Les éléphants africains ont été l’objet d’une étude publiée dans le Journal of Animal Ecology, qui conclut qu’ils possèdent une capacité extraordinaire à satisfaire leurs vastes besoins nutritionnels de manière extrêmement efficace.
Une équipe dirigée par l’Université d’Oxford (Royaume-Uni) a étudié des données de 157 éléphants suivis par GPS dans le nord du Kenya entre 1998 et 2020 pour analyser leurs mouvements et établir des schémas, a rapporté l’agence Efe mercredi.
Comprendre comment les éléphants se déplacent dans le paysage est essentiel pour élaborer des stratégies de conservation efficaces, d’autant plus que la fragmentation de l’habitat et les activités humaines continuent de menacer les populations.

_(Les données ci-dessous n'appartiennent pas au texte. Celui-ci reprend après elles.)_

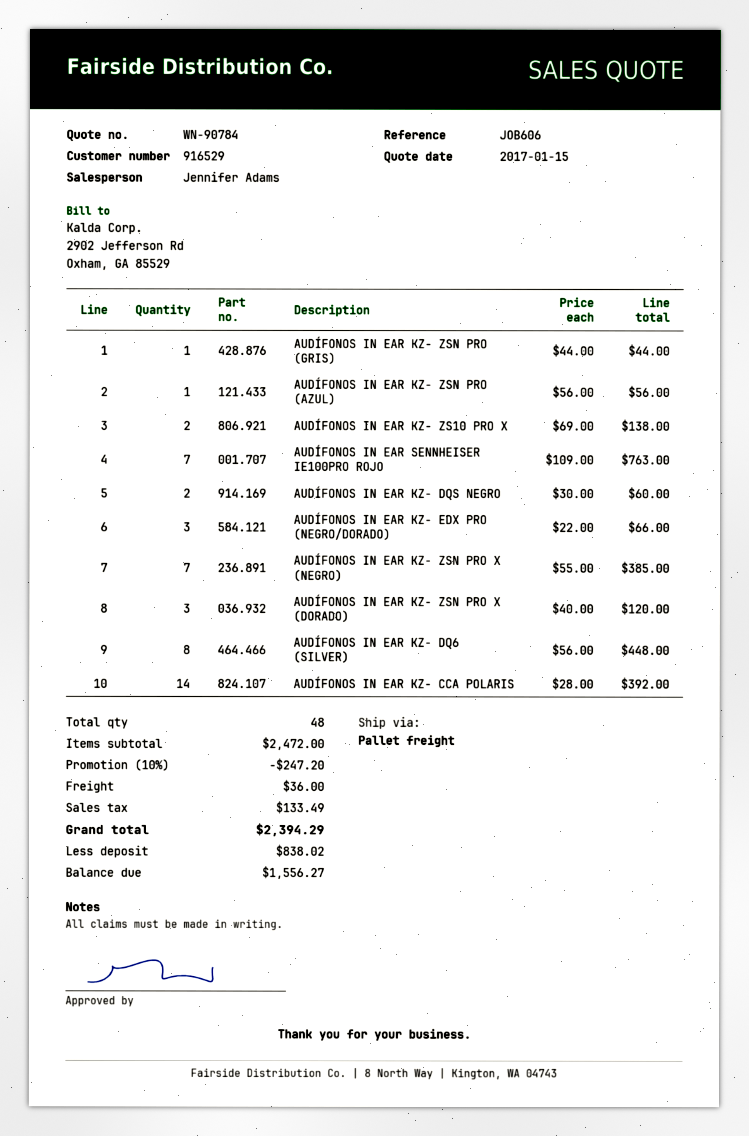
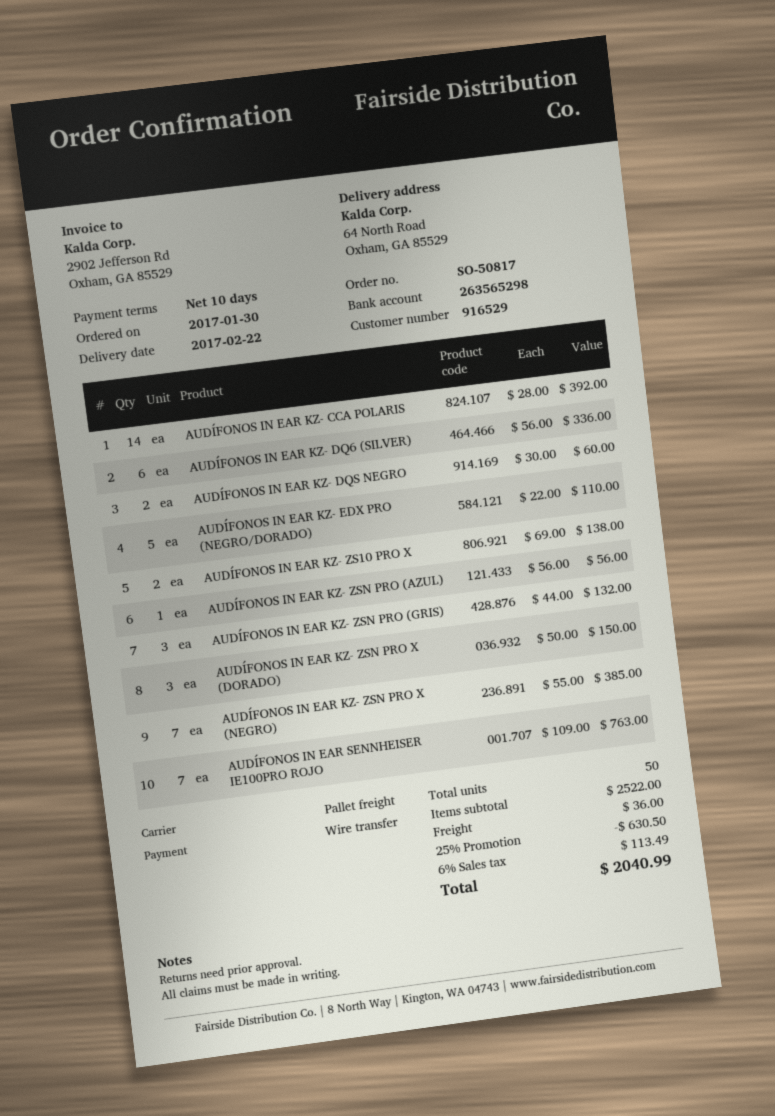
AUDÍFONOS IN EAR KZ- ZSN PRO (GRIS): 1 x 44.00 = 44.00 -> 3 x 44.00 = 132.00
AUDÍFONOS IN EAR KZ- EDX PRO (NEGRO/DORADO): 3 x 22.00 = 66.00 -> 5 x 22.00 = 110.00
AUDÍFONOS IN EAR KZ- ZSN PRO X (DORADO): 3 x 40.00 = 120.00 -> 3 x 50.00 = 150.00
AUDÍFONOS IN EAR KZ- DQ6 (SILVER): 8 x 56.00 = 448.00 -> 6 x 56.00 = 336.00
total quantity: 48 -> 50
subtotal: 2472.00 -> 2522.00
discount: 10% = 247.20 -> 25% = 630.50
tax: 133.49 -> 113.49
total: 2394.29 -> 2040.99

Les éléphants préfèrent les paysages présentant des ‘coûts’ de déplacement plus bas, évitant à 94% les pentes abruptes et les terrains accidentés.
Ces données suggèrent qu’ils sont conscients de l’environnement et prennent des décisions de coût-bénéfice pour choisir les chemins les plus économes en énergie.
Ceux qui se déplaçaient à grande vitesse évitaient encore plus les terrains difficiles et exigeants en énergie.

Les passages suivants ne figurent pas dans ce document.